A special step for administrative and monitoring purposes (e.g., job cleanup).

.0, .1, etc.

Standard job steps created every time you call srun.

srun Options#

srun and sbatch share most resource-requesting options. However, their execution models differ: sbatch runs your job script once on the first allocated node, while srun launches multiple instances (tasks) in parallel across the allocation.

Option

Description

--nodes / -N

Number of physical nodes to use for this step.

--ntasks / -n

Total number of parallel tasks (processes) to launch.

--ntasks-per-node

Maximum number of tasks to be invoked on each allocated node.

--cpus-per-task / -c

CPU cores allocated to each task (useful for multithreading).

--mem

Total memory requested per node.

--mem-per-cpu

Memory requested per allocated CPU.

--gpus / -G

Total GPUs requested for the specific job step.

--time / -t

Maximum runtime limit (D-HH:MM:SS) for the job step.

Tip

Inside a job script, you rarely need to repeat options in srun. It automatically inherits the environment from the #SBATCH directives. Use srun options only when you need to override the job-level defaults for a specific step.

Common srun Pitfalls#

  1. Resource Sharing on the Same Node Using per-node options like --mem with srun can be confusing, as resources are allocated differently depending on how tasks are distributed across nodes. Because --mem is enforced on a per-node basis, it can create inconsistencies in the actual resources available to each task.

    For example, consider the command srun -n 2 --mem=500M my_script.sh:

    • Same Node: If both tasks run on the same node, they share a single 500M memory pool.

    • Different Nodes: If the tasks are launched on different nodes, Slurm reserves 500M on each node, giving each task exclusive access to 500M.

    This behavior can make it difficult to determine the exact resource allocation for each task and may lead to unexpected failures. You can test this behavior using:

    sbatch test-mem.sh
    

    How to modify the script to avoid OOM?

    To ensure each task receives a guaranteed amount of memory regardless of node distribution, use the --mem-per-cpu or --mem-per-gpu flags instead of --mem.
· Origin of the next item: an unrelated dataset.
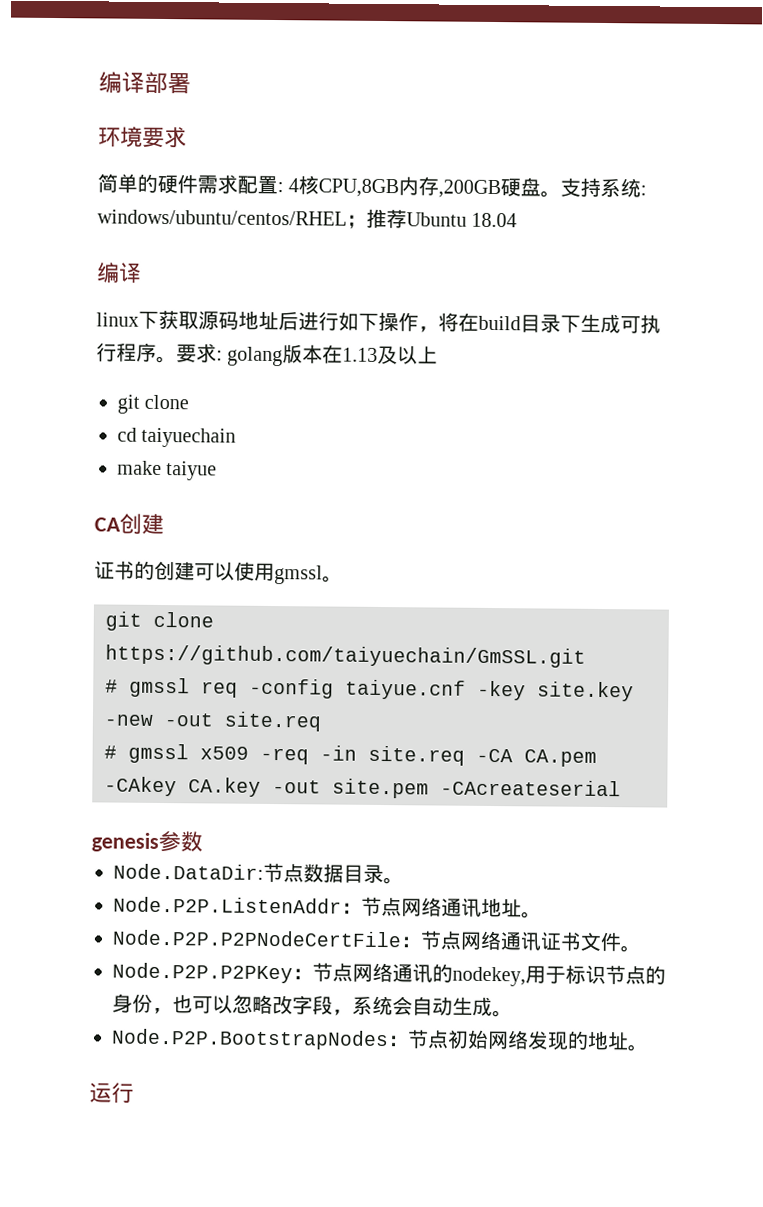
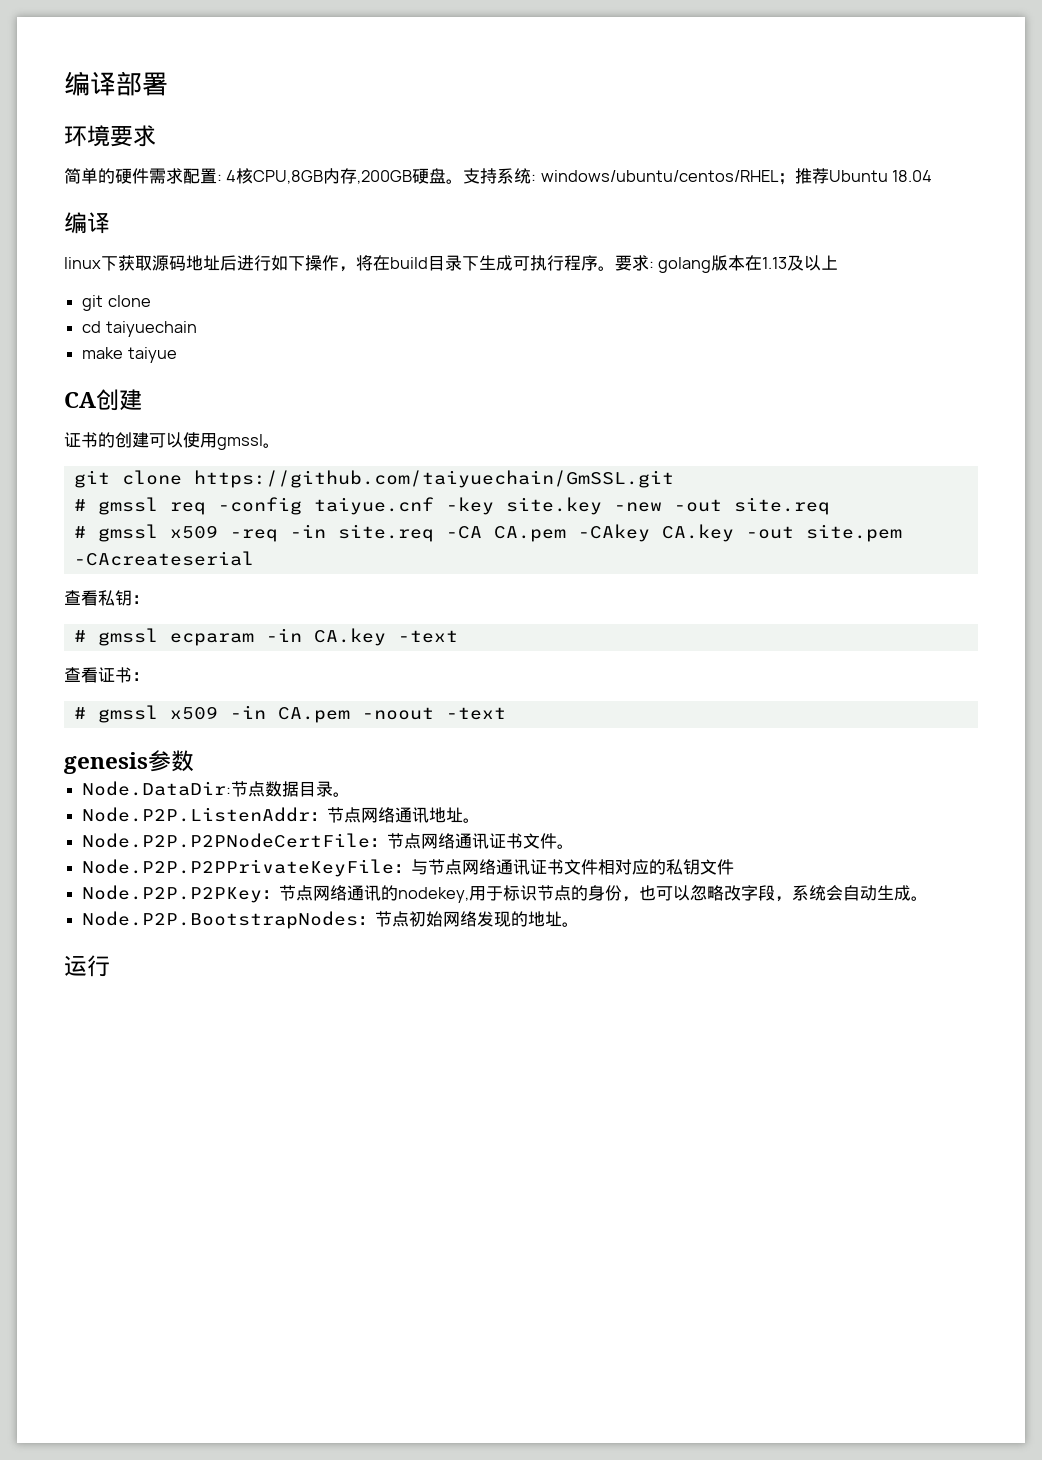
+ 查看私钥：
+ # gmssl ecparam -in CA.key -text
+ 查看证书：
+ # gmssl x509 -in CA.pem -noout -text
+ Node.P2P.P2PPrivateKeyFile：与节点网络通讯证书文件相对应的私钥文件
  2. Resource Contention in Parallel Steps: When executing multiple steps simultaneously (using the bash background operator &), you must ensure the sum of resources requested by all background steps fits within the total job allocation. If the combined request exceeds the allocation, subsequent srun calls will either block (wait for available resources) or fail.

    Hands-on Exercises:

    1. Observe Resource Blocking Run the memory contention script:

      sbatch test-parallel-step-mem-contention.sh
      

      Examine the output timestamps. You will notice the steps ran sequentially because the job’s memory limit prevented them from starting at the same time.

    2. Expand the Resource “Envelope” Open the script and change the allocation from #SBATCH --mem=500M to #SBATCH --mem=1G. Re-submit the job. Note how the timestamps change with a larger memory “envelope,” Slurm can now launch the steps in parallel.

    3. CPU and GPU Binding The same logic applies to CPUs and GPUs. Run the following scripts:

      sbatch test-cpu-binding.sh
      sbatch test-parallel-step-gpu-contention.sh
      

      Challenge: Can you identify which specific resource is being over-subscribed in these scripts? Try to modify the srun options so that both steps execute simultaneously.

  3. Shell Redirection and Pipes: Standard piping (e.g., cat data.txt | srun ./app) is often problematic. By default, only Task 0 receives the input. For parallel input, use the --input flag or handle file I/O within your application code.

  4. The “Task Multiplier” Effect: Remember that srun launches N copies of your executable. If your code is not designed for MPI or parallel coordination (e.g., a standard Python script), running srun -n 40 python script.py will result in 40 independent processes likely overwriting each other’s files.

  5. Submitting ``srun`` within a Loop: Using a bash loop to call srun thousands of times creates massive overhead for the Slurm controller (slurmctld) and thus slows down the entire cluster.